### What you have to do
Every single entry should be printed exactly.

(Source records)
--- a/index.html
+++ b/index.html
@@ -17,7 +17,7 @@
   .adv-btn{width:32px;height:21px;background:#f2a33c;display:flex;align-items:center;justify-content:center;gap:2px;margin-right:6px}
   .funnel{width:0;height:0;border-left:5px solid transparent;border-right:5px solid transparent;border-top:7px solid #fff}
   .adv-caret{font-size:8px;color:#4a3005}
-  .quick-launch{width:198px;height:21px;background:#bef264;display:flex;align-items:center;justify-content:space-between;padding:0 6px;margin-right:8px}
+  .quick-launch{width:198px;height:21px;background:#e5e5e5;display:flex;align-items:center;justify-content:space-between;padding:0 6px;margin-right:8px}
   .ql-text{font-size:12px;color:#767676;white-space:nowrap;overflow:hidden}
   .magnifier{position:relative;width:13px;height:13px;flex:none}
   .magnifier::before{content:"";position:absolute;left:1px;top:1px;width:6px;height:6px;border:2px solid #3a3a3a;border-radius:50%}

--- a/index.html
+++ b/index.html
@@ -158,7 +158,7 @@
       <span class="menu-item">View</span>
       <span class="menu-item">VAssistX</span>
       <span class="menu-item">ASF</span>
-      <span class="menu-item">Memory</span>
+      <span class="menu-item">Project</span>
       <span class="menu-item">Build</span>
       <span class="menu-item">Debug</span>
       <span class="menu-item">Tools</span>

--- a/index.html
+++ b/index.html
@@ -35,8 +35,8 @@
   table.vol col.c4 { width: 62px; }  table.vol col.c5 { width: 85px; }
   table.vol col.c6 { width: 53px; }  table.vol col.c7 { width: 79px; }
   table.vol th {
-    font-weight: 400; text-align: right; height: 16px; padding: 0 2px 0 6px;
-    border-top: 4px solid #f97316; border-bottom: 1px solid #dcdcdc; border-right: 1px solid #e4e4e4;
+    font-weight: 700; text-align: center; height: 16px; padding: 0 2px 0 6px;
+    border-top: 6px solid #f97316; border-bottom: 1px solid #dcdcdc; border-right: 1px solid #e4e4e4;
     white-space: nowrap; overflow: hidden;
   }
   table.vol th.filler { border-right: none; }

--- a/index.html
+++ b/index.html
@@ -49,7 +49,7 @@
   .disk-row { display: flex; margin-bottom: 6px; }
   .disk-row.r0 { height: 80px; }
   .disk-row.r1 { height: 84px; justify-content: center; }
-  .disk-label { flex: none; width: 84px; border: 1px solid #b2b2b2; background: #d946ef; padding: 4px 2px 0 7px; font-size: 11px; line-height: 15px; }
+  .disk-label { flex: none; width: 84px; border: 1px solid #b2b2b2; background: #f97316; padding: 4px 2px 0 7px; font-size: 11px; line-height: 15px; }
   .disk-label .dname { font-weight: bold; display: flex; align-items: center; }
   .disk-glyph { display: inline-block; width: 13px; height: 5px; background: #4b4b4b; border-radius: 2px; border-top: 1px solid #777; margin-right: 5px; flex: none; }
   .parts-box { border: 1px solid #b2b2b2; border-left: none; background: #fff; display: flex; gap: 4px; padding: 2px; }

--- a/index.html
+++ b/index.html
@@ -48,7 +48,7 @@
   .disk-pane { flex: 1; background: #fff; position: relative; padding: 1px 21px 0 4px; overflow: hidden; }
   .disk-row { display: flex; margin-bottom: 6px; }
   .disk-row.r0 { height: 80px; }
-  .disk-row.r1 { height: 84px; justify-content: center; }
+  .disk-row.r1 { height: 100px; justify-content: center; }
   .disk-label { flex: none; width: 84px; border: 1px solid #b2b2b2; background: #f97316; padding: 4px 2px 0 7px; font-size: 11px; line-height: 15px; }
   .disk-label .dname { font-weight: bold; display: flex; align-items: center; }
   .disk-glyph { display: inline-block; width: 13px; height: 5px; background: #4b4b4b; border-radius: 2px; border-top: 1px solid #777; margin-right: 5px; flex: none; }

### Your solution
--- a/index.html
+++ b/index.html
@@ -17,7 +17,7 @@
   .adv-btn{width:32px;height:21px;background:#f2a33c;display:flex;align-items:center;justify-content:center;gap:2px;margin-right:6px}
   .funnel{width:0;height:0;border-left:5px solid transparent;border-right:5px solid transparent;border-top:7px solid #fff}
   .adv-caret{font-size:8px;color:#4a3005}
-  .quick-launch{width:198px;height:21px;background:#bef264;display:flex;align-items:center;justify-content:space-between;padding:0 6px;margin-right:8px}
+  .quick-launch{width:198px;height:21px;background:#e5e5e5;display:flex;align-items:center;justify-content:space-between;padding:0 6px;margin-right:8px}
   .ql-text{font-size:12px;color:#767676;white-space:nowrap;overflow:hidden}
   .magnifier{position:relative;width:13px;height:13px;flex:none}
   .magnifier::before{content:"";position:absolute;left:1px;top:1px;width:6px;height:6px;border:2px solid #3a3a3a;border-radius:50%}

--- a/index.html
+++ b/index.html
@@ -158,7 +158,7 @@
       <span class="menu-item">View</span>
       <span class="menu-item">VAssistX</span>
       <span class="menu-item">ASF</span>
-      <span class="menu-item">Memory</span>
+      <span class="menu-item">Project</span>
       <span class="menu-item">Build</span>
       <span class="menu-item">Debug</span>
       <span class="menu-item">Tools</span>

--- a/index.html
+++ b/index.html
@@ -35,8 +35,8 @@
   table.vol col.c4 { width: 62px; }  table.vol col.c5 { width: 85px; }
   table.vol col.c6 { width: 53px; }  table.vol col.c7 { width: 79px; }
   table.vol th {
-    font-weight: 400; text-align: right; height: 16px; padding: 0 2px 0 6px;
-    border-top: 4px solid #f97316; border-bottom: 1px solid #dcdcdc; border-right: 1px solid #e4e4e4;
+    font-weight: 700; text-align: center; height: 16px; padding: 0 2px 0 6px;
+    border-top: 6px solid #f97316; border-bottom: 1px solid #dcdcdc; border-right: 1px solid #e4e4e4;
     white-space: nowrap; overflow: hidden;
   }
   table.vol th.filler { border-right: none; }

--- a/index.html
+++ b/index.html
@@ -49,7 +49,7 @@
   .disk-row { display: flex; margin-bottom: 6px; }
   .disk-row.r0 { height: 80px; }
   .disk-row.r1 { height: 84px; justify-content: center; }
-  .disk-label { flex: none; width: 84px; border: 1px solid #b2b2b2; background: #d946ef; padding: 4px 2px 0 7px; font-size: 11px; line-height: 15px; }
+  .disk-label { flex: none; width: 84px; border: 1px solid #b2b2b2; background: #f97316; padding: 4px 2px 0 7px; font-size: 11px; line-height: 15px; }
   .disk-label .dname { font-weight: bold; display: flex; align-items: center; }
   .disk-glyph { display: inline-block; width: 13px; height: 5px; background: #4b4b4b; border-radius: 2px; border-top: 1px solid #777; margin-right: 5px; flex: none; }
   .parts-box { border: 1px solid #b2b2b2; border-left: none; background: #fff; display: flex; gap: 4px; padding: 2px; }

--- a/index.html
+++ b/index.html
@@ -48,7 +48,7 @@
   .disk-pane { flex: 1; background: #fff; position: relative; padding: 1px 21px 0 4px; overflow: hidden; }
   .disk-row { display: flex; margin-bottom: 6px; }
   .disk-row.r0 { height: 80px; }
-  .disk-row.r1 { height: 84px; justify-content: center; }
+  .disk-row.r1 { height: 100px; justify-content: center; }
   .disk-label { flex: none; width: 84px; border: 1px solid #b2b2b2; background: #f97316; padding: 4px 2px 0 7px; font-size: 11px; line-height: 15px; }
   .disk-label .dname { font-weight: bold; display: flex; align-items: center; }
   .disk-glyph { display: inline-block; width: 13px; height: 5px; background: #4b4b4b; border-radius: 2px; border-top: 1px solid #777; margin-right: 5px; flex: none; }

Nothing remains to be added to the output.